→ Required work
Copy out the lines beginning with the one that contains "shipping: 11.99 -> none" and ending with the last line below, exactly as they stand. Pictures are not copied.

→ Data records
##########
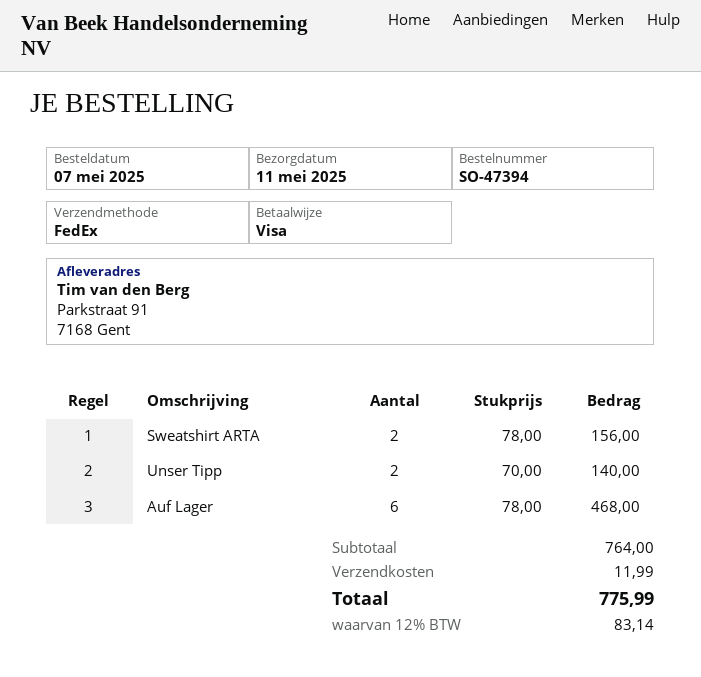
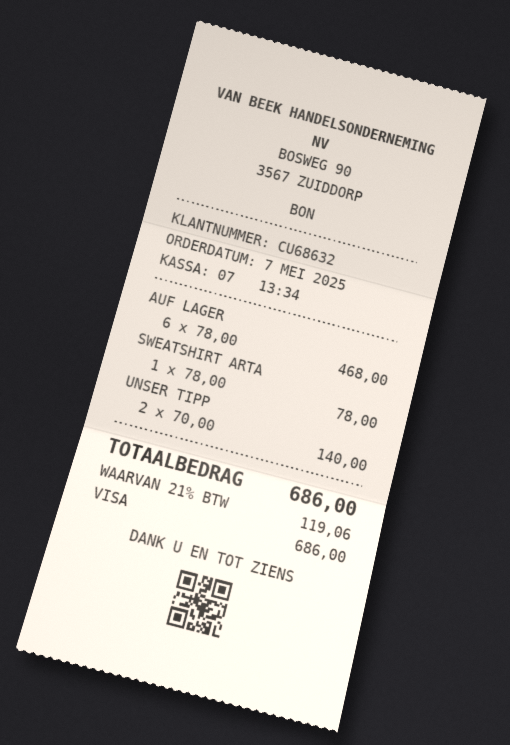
Sweatshirt ARTA: 2 x 78.00 = 156.00 -> 1 x 78.00 = 78.00
shipping: 11.99 -> none
tax: 12% = 83.14 -> 21% = 119.06
total: 775.99 -> 686.00

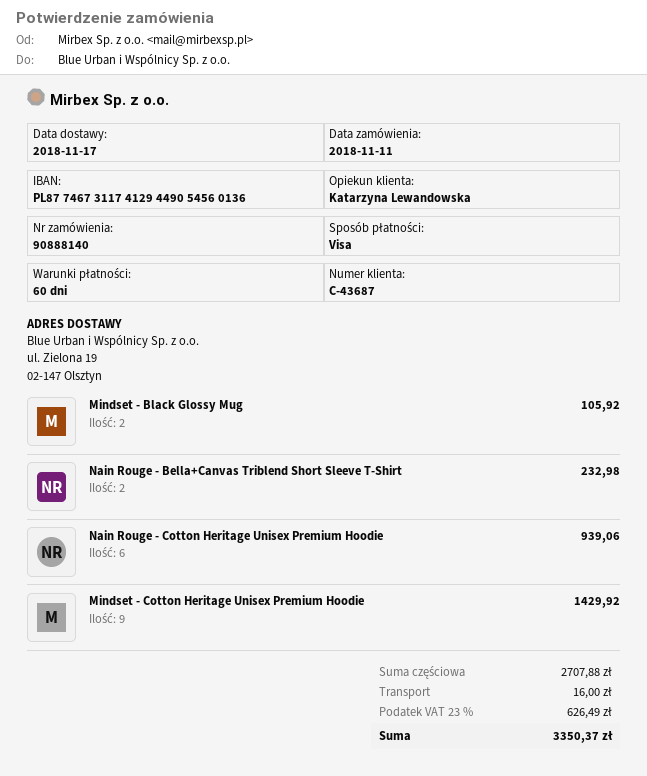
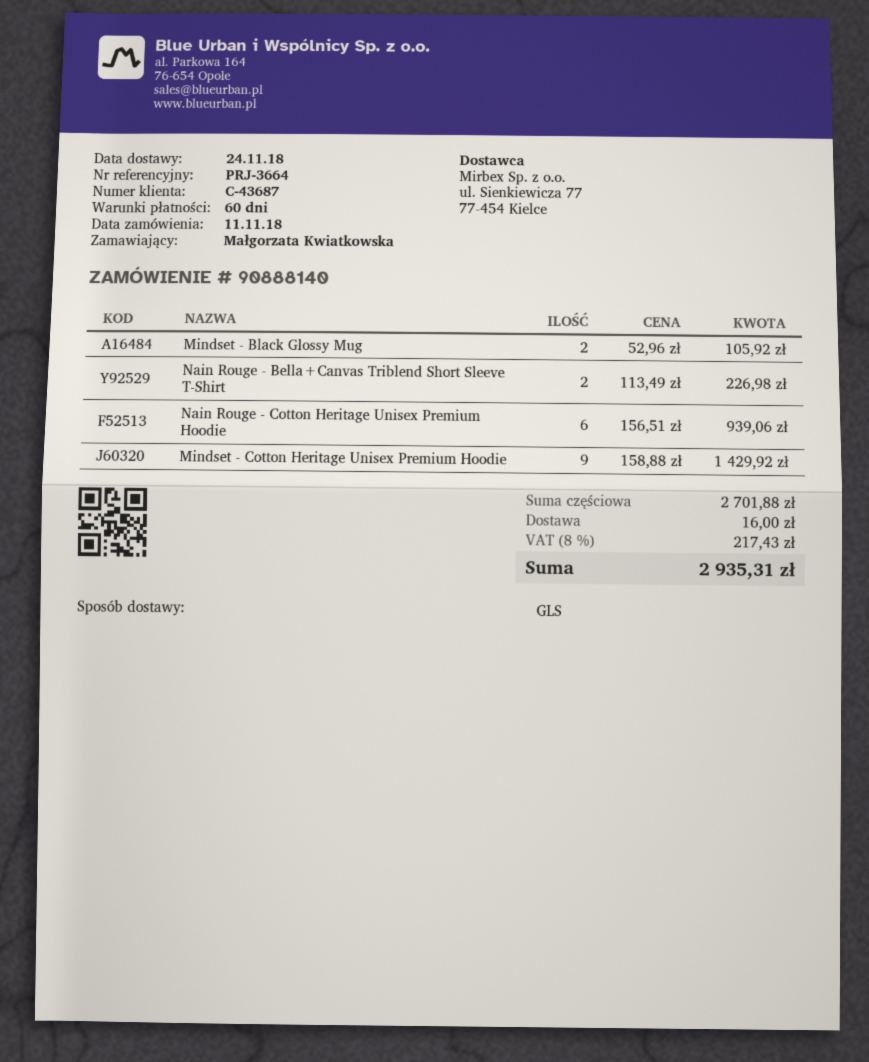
delivery date: 2018-11-17 -> 2018-11-24
Nain Rouge - Bella+Canvas Triblend Short Sleeve T-Shirt: 2 for 232.98 -> 2 for 226.98
subtotal: 2707.88 -> 2701.88
tax: 23% = 626.49 -> 8% = 217.43
total: 3350.37 -> 2935.31

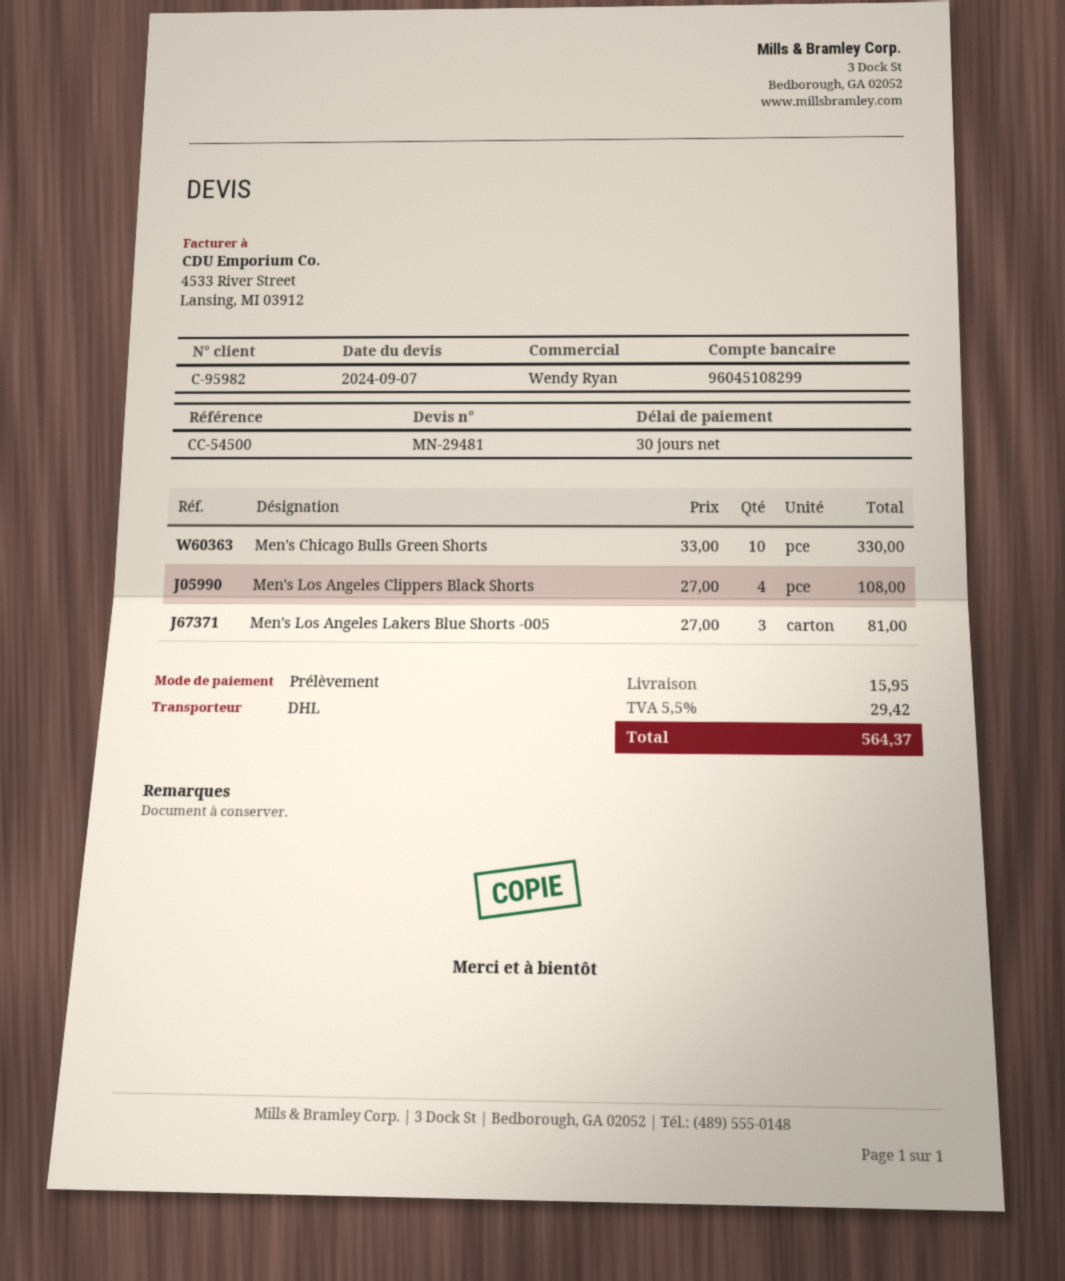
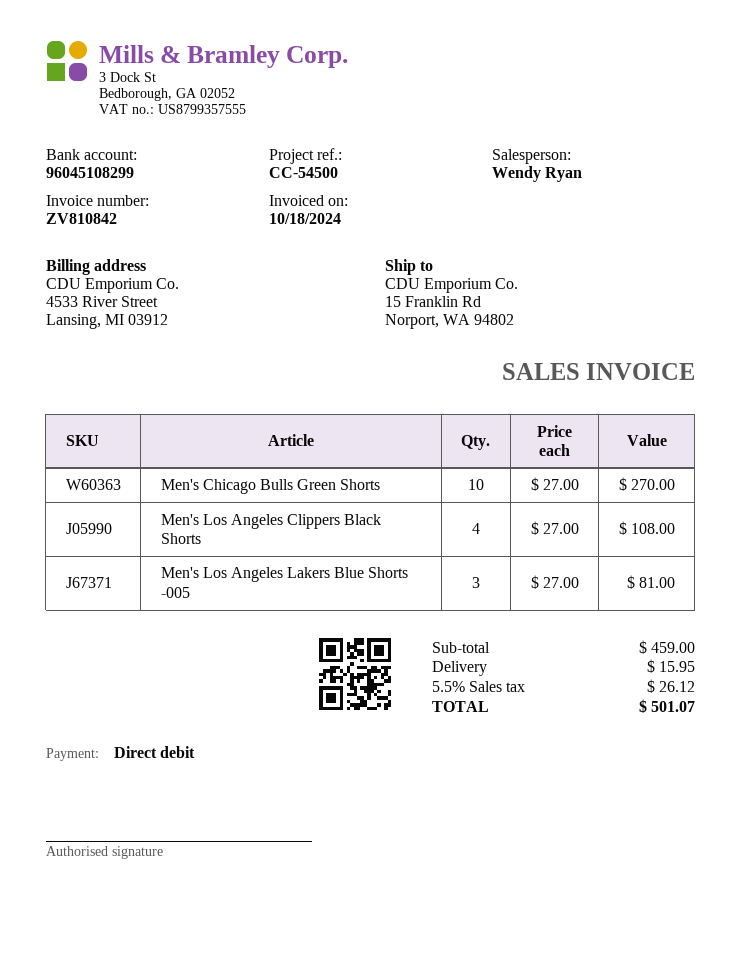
Men's Chicago Bulls Green Shorts: 10 x 33.00 = 330.00 -> 10 x 27.00 = 270.00
tax: 5.5% = 29.42 -> 5.5% = 26.12
total: 564.37 -> 501.07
##########
→ Output of the task
shipping: 11.99 -> none
tax: 12% = 83.14 -> 21% = 119.06
total: 775.99 -> 686.00

delivery date: 2018-11-17 -> 2018-11-24
Nain Rouge - Bella+Canvas Triblend Short Sleeve T-Shirt: 2 for 232.98 -> 2 for 226.98
subtotal: 2707.88 -> 2701.88
tax: 23% = 626.49 -> 8% = 217.43
total: 3350.37 -> 2935.31

Men's Chicago Bulls Green Shorts: 10 x 33.00 = 330.00 -> 10 x 27.00 = 270.00
tax: 5.5% = 29.42 -> 5.5% = 26.12
total: 564.37 -> 501.07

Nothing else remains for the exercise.